ANALYSIS OF EVIDENCE AND ARGUMENT

  1. Section 186(2) (a) of the LRA stipulates that an unfair labour practice means any unfair act or omission that arises between an employer and an employee involving unfair conduct by the employer relating to the promotion, demotion, probation (excluding disputes about dismissals for a reason relating to probation) or training of an employee or relating to the provision of benefits to an employee.
  2. The Applicant applied for the Principalship post 1670 at Melokuhle Combined School and alleged that there were irregularities that led to his application to be sifted out; ultimately denying him a chance to be interviewed and to showcase that he was the best candidate for the position in question.
  3. In Department of Justice v CCMA & others (2004) 25 ILJ 248 (LAC), it was held that only once an employer has made a final decision not to appoint an aggrieved employee can that employee refer an unfair labour practice relating to promotion. In this case, the Applicant only referred this dispute after he was informed that the 2nd Respondent had been appointed whilst he was still awaiting feedback for the informal grievance he lodged with the 1st Respondent.
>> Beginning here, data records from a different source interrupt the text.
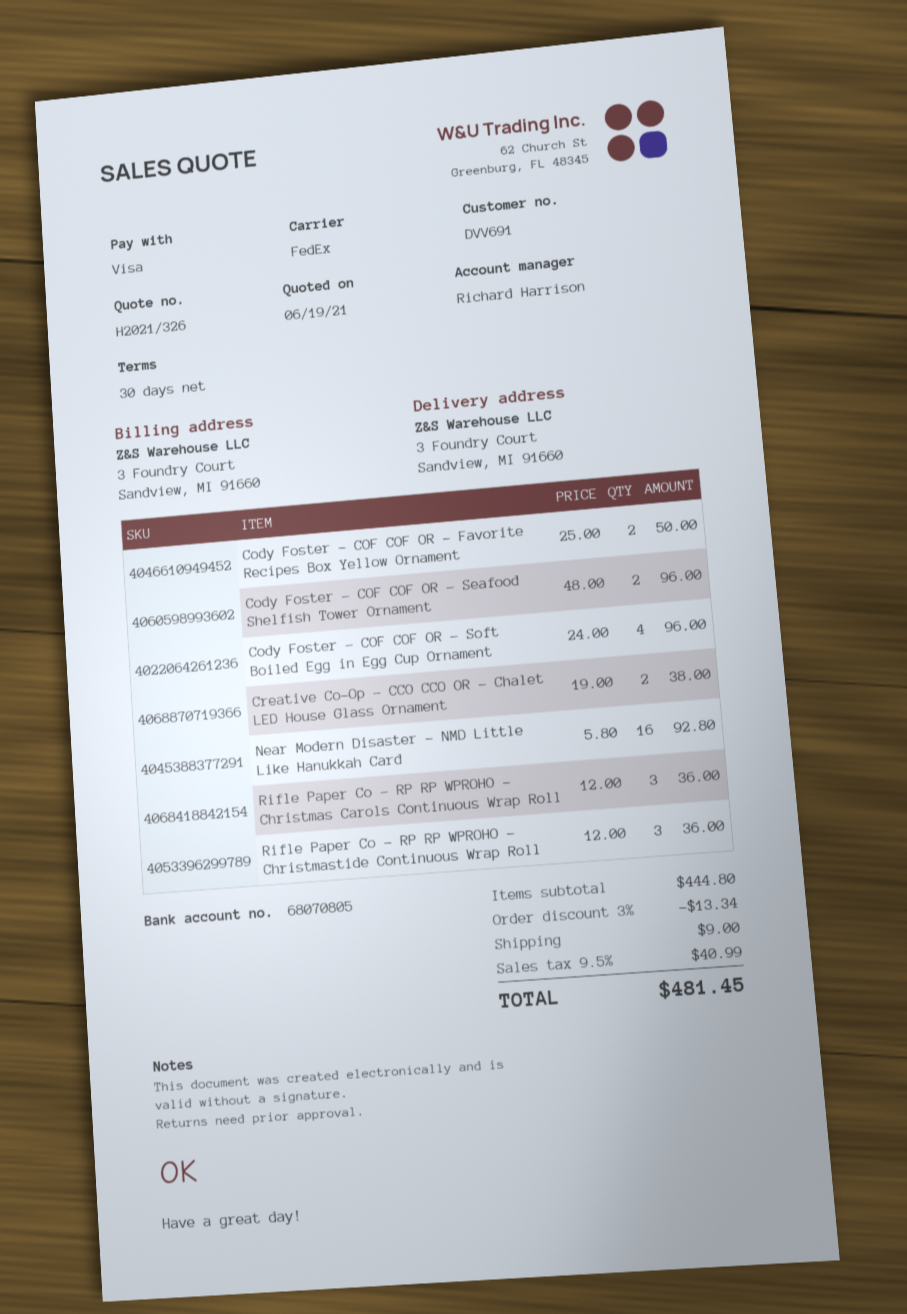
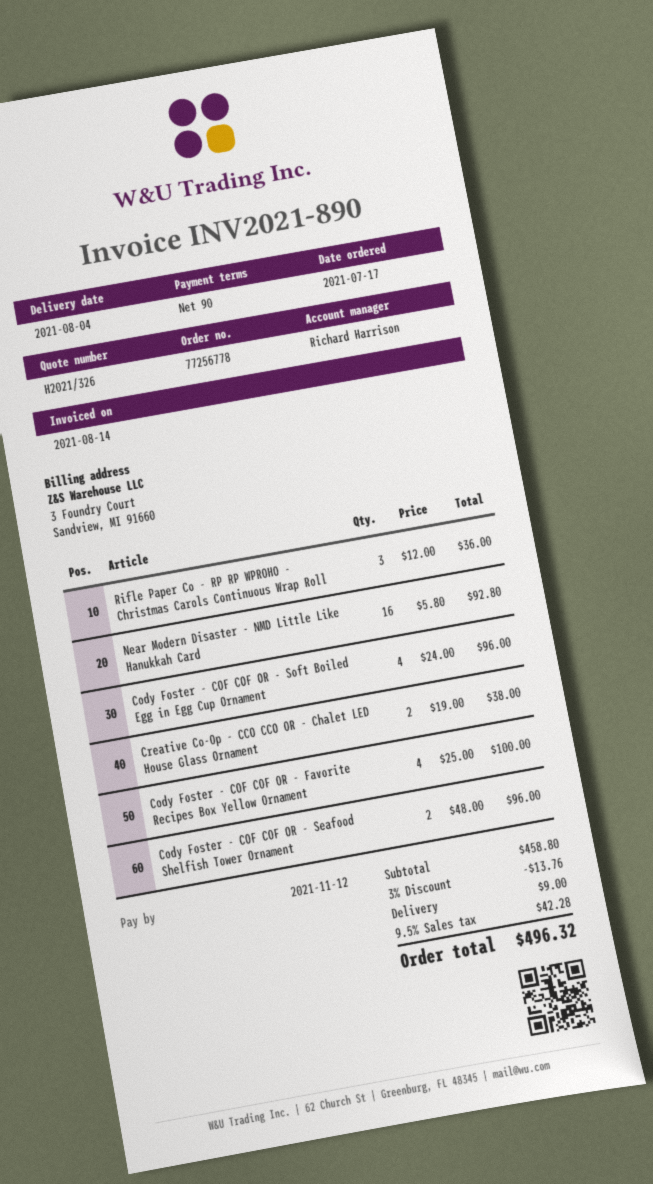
payment terms: 30 days -> 90 days
Cody Foster - COF COF OR - Favorite Recipes Box Yellow Ornament: 2 x 25.00 = 50.00 -> 4 x 25.00 = 100.00
Rifle Paper Co - RP RP WPROHO - Christmastide Continuous Wrap Roll: 3 x 12.00 = 36.00 -> none
subtotal: 444.80 -> 458.80
discount: 3% = 13.34 -> 3% = 13.76
tax: 9.5% = 40.99 -> 9.5% = 42.28
total: 481.45 -> 496.32

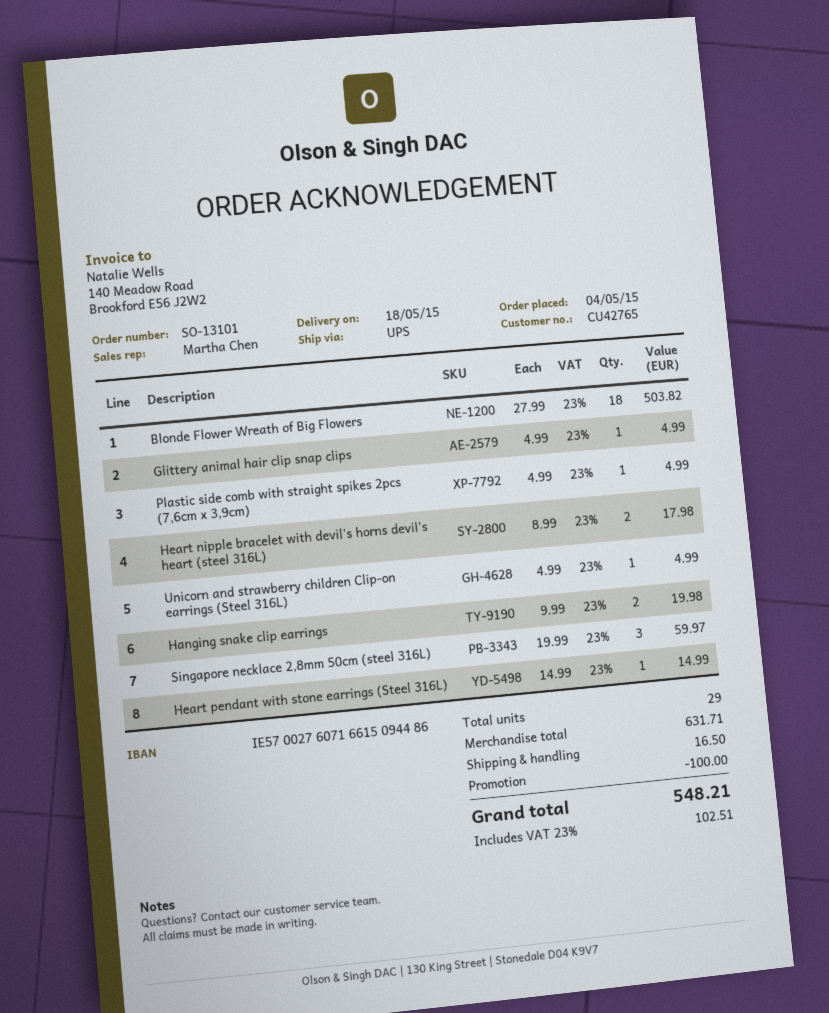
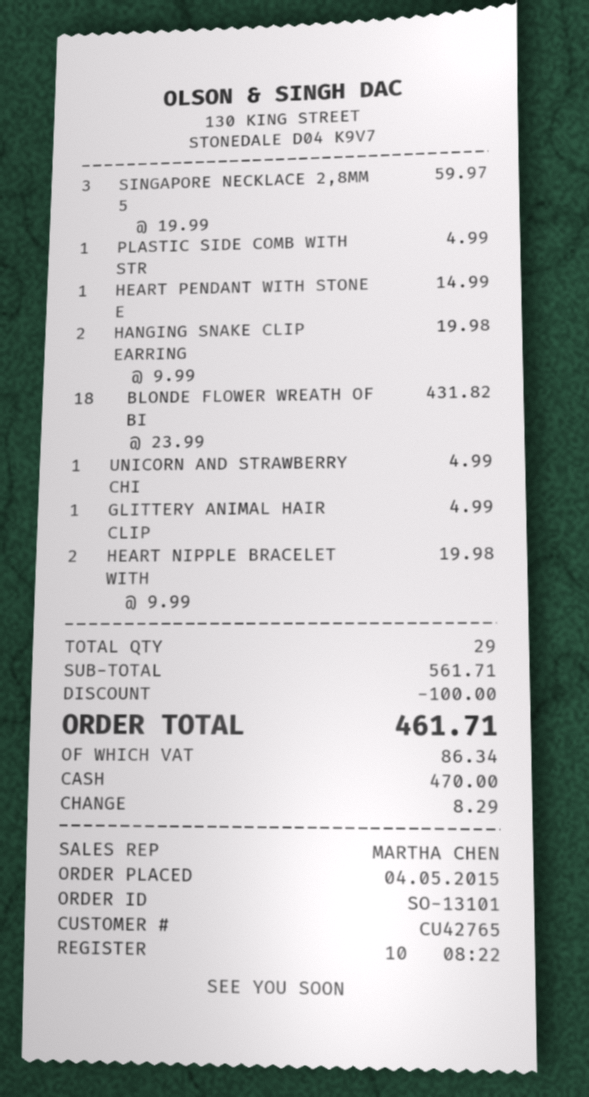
Blonde Flower Wreath of Big Flowers: 18 x 27.99 = 503.82 -> 18 x 23.99 = 431.82
Heart nipple bracelet with devil's horns devil's heart (steel 316L): 2 x 8.99 = 17.98 -> 2 x 9.99 = 19.98
subtotal: 631.71 -> 561.71
shipping: 16.50 -> none
tax: 102.51 -> 86.34
total: 548.21 -> 461.71

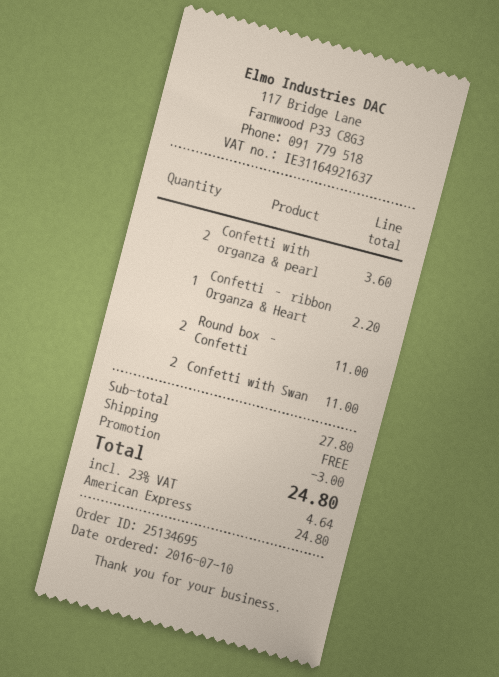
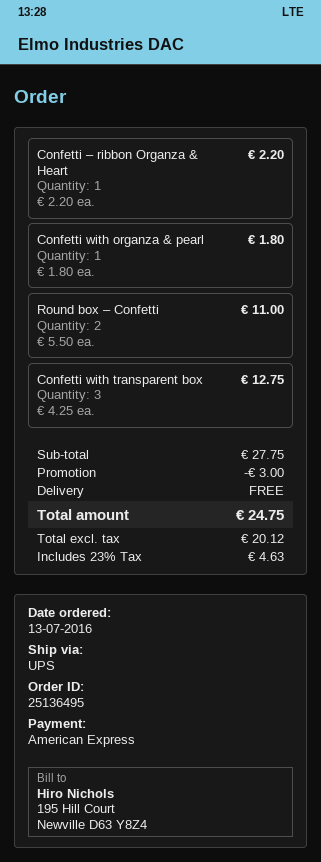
order number: 25134695 -> 25136495
order date: 2016-07-10 -> 2016-07-13
Confetti with organza & pearl: 2 for 3.60 -> 1 for 1.80
Confetti with Swan: 2 for 11.00 -> none
Confetti with transparent box: none -> 3 for 12.75
subtotal: 27.80 -> 27.75
tax: 23% = 4.64 -> 23% = 4.63
total: 24.80 -> 24.75

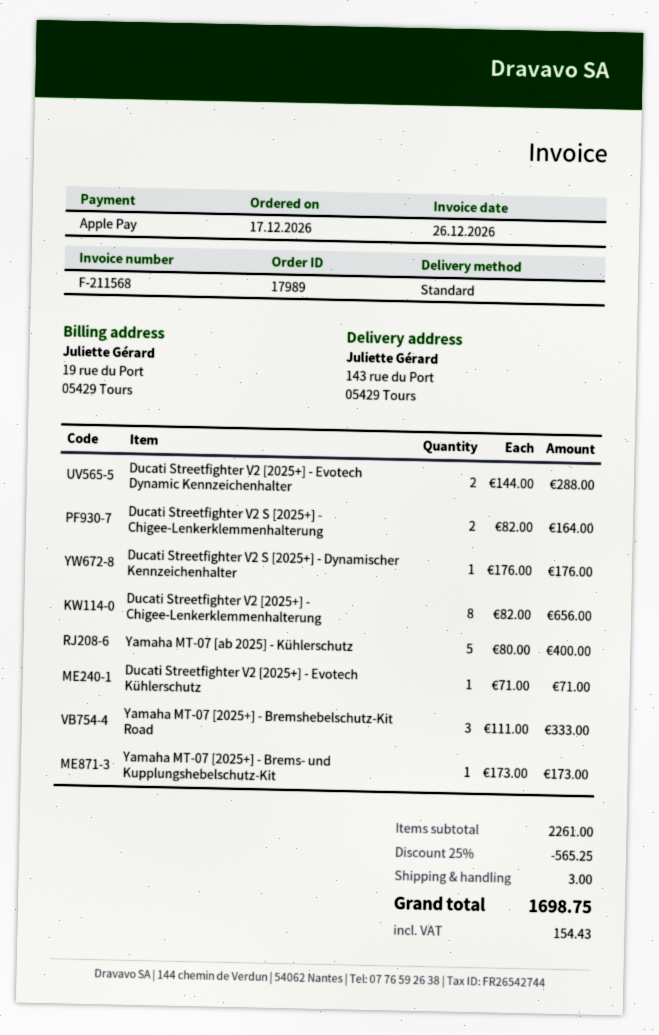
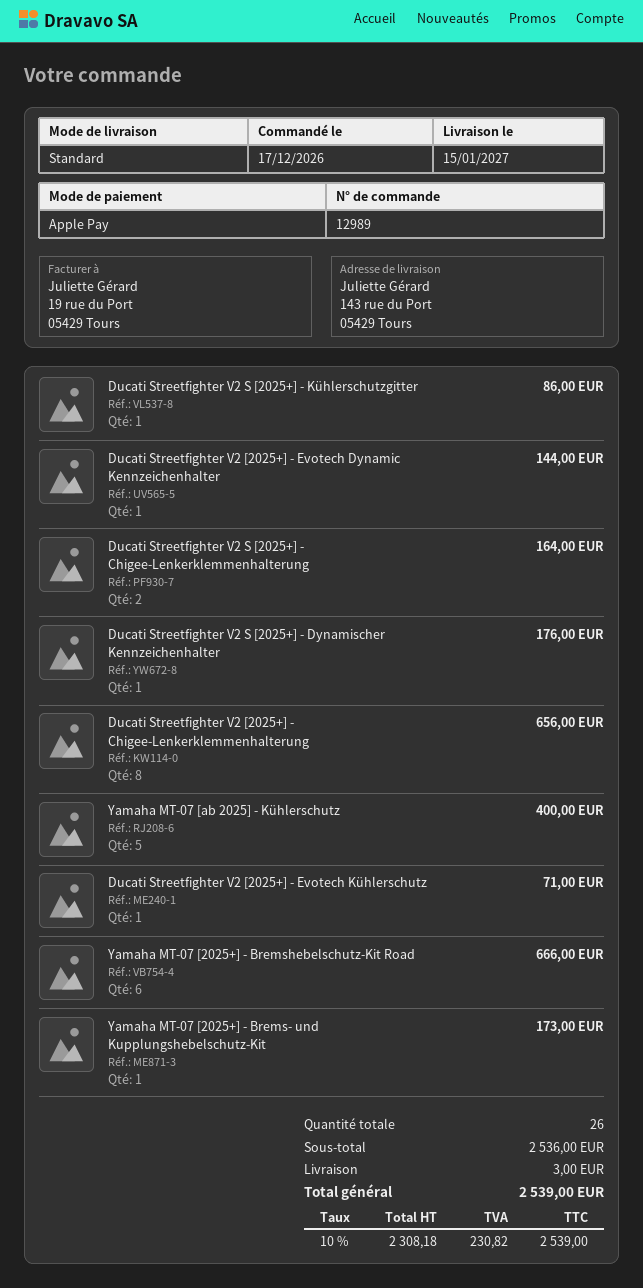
order number: 17989 -> 12989
Ducati Streetfighter V2 [2025+] - Evotech Dynamic Kennzeichenhalter: 2 for 288.00 -> 1 for 144.00
Yamaha MT-07 [2025+] - Bremshebelschutz-Kit Road: 3 for 333.00 -> 6 for 666.00
Ducati Streetfighter V2 S [2025+] - Kühlerschutzgitter: none -> 1 for 86.00
subtotal: 2261.00 -> 2536.00
discount: 25% = 565.25 -> none
tax: 154.43 -> 230.82
total: 1698.75 -> 2539.00

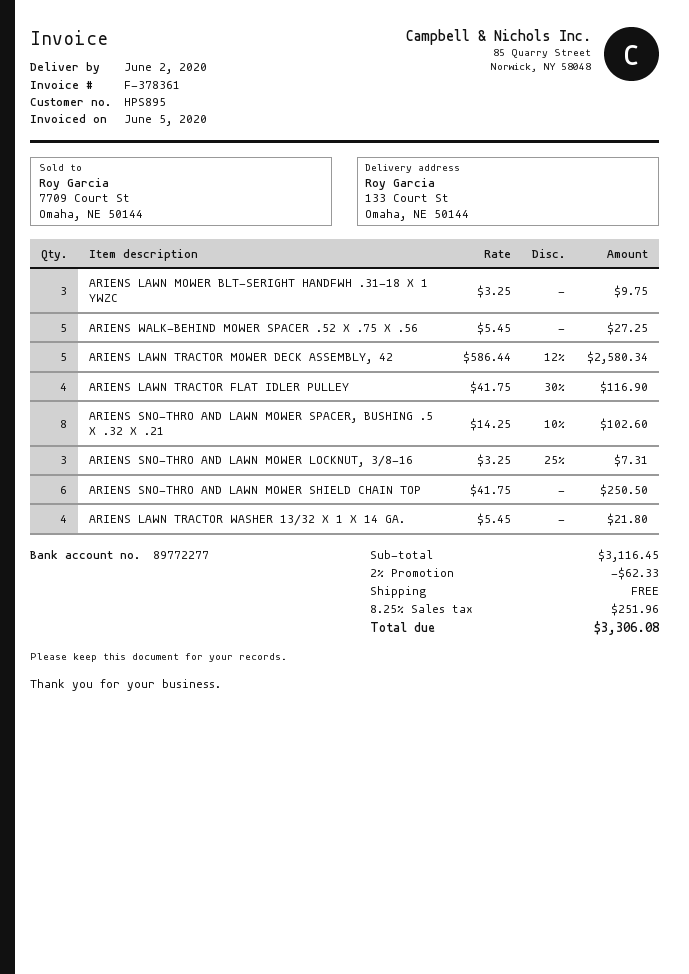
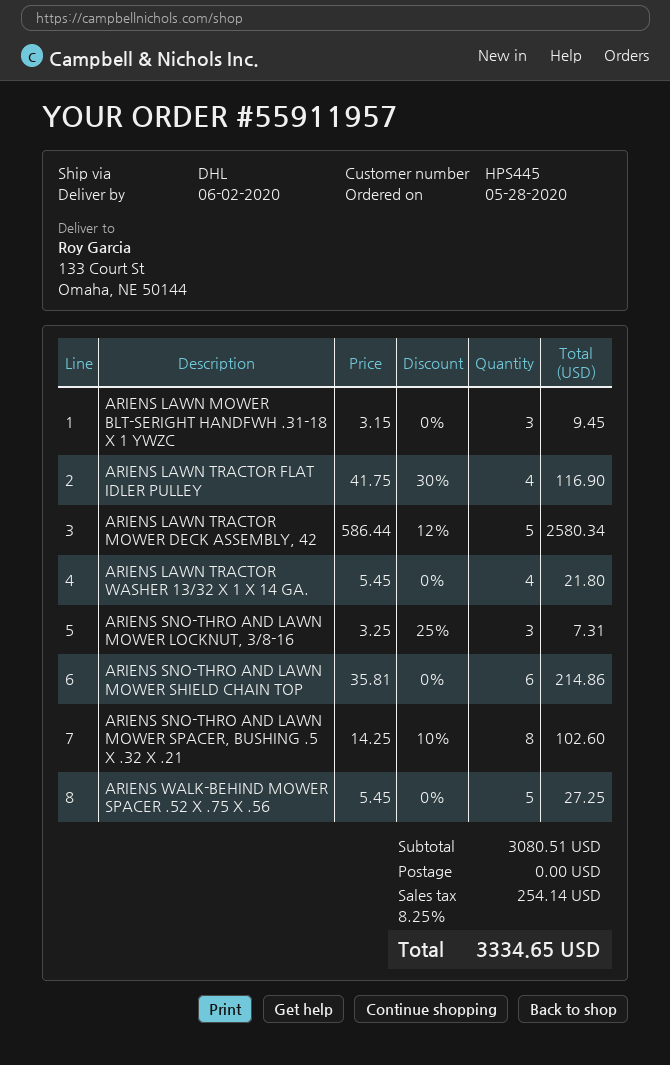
customer number: HPS895 -> HPS445
ARIENS LAWN MOWER BLT-SERIGHT HANDFWH .31-18 X 1 YWZC: 3 x 3.25 = 9.75 -> 3 x 3.15 = 9.45
ARIENS SNO-THRO AND LAWN MOWER SHIELD CHAIN TOP: 6 x 41.75 = 250.50 -> 6 x 35.81 = 214.86
subtotal: 3116.45 -> 3080.51
discount: 2% = 62.33 -> none
tax: 8.25% = 251.96 -> 8.25% = 254.14
total: 3306.08 -> 3334.65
  4. Moreover, the Applicant is a Head of Department at Melokuhle Combined School and had an interest in the appointment of the Principal as he would have to work with such a person.
  5. If the 1st Respondent were to disregard the applicable policies and laws in appointing the Principal in his school, he would be directly affected like the other Educators, Parents and Children in the school. Since he applied for the position as well, an improper process could negatively affect his chance of being promoted.
  6. Based on the above, he had a right to refer a Section 186 (2) of the LRA matter to the ELRC and the ELRC has jurisdiction to entertain the matter based on the articulation of the Applicant in referring his dispute and the two Jurisdictional Rulings issued before this matter was finalized and issued to the parties.
  7. The 1st Respondent and 2nd Respondent applied for the Applicant’s case to be dismissed as he failed to fill section F of his Z83 Form where he had to indicate his current position at the time he was applying for post 1670. The Applicant left a gap and explained in the comments section that he was still serving in the last mentioned position as Head of Department.
  8. The Applicant ultimately did not deny that he did not fill this particular section described. He submitted that he did not believe that he had to fill that section as it did not apply to him as the section required a date which did not exist at the time he applied. Hence he explained under the comments section that he was still serving and this conveyed the information that at the time of applying for post 1670, his position was that of Head of Department in the same school from March 2021.
  9. I am convinced that if any reasonable person were to read the Applicant’s part F of the Z83 form, they would clearly understand the Applicant’s intended message in filling the form as he did.
  10. If any of the participants in the sifting process were to be confused by how the Applicant filled part F of his Z83 form, there was section 1.15 of the EHR7 (The Applicant’s CV) that indicated the Applicant’s teaching experience and would have cleared any confusion about how the Applicant filled section F of his Z83 form.
  11. This matter is about a requirement in Item 1 of HRM Circular Number 20/34 of 2023, the initial sifting checklist which stated that all sections (A, B, C, D, E, F &G) of the Z83 Form had to be completed and that if any was not completed, the application had to be excluded.
  12. In this case, the Applicant submitted that the “To” section did not apply to him as he was currently employed as a Departmental Head from March 2021 and was still serving. To me, the space left by the Applicant whilst there were comments explaining why there was no date, did not warrant that an acting principal in the position he applied for with 32 years’ experience with the 1st Respondent be sifted out from the application process.
  13. Part 2 (EHR7) of the HRM Circular Number 20 & 34 of 2023 Initial Check List document used in the sifting process must be used with flexibility and adaptability to ensure that the focus is on substance over form. As the courts have done, the sifting process participants and the guidelines they use must ensure that procedural rules do not defeat the ends of justice.
  14. In Eke v Parsons [2015] ZACC 30; 2016 (3) SA 37 (CC), the Constitutional Court addressed the importance of complying with court orders and rules but also recognized the court’s role in ensuring fairness and access to justice. This case highlights the importance of substance over form as it happened in this case where an acting principal’s application in a school with 32 years’ experience was sifted out due to an absence of a dash in a Z83 form requiring a date which was irrelevant for the applicant.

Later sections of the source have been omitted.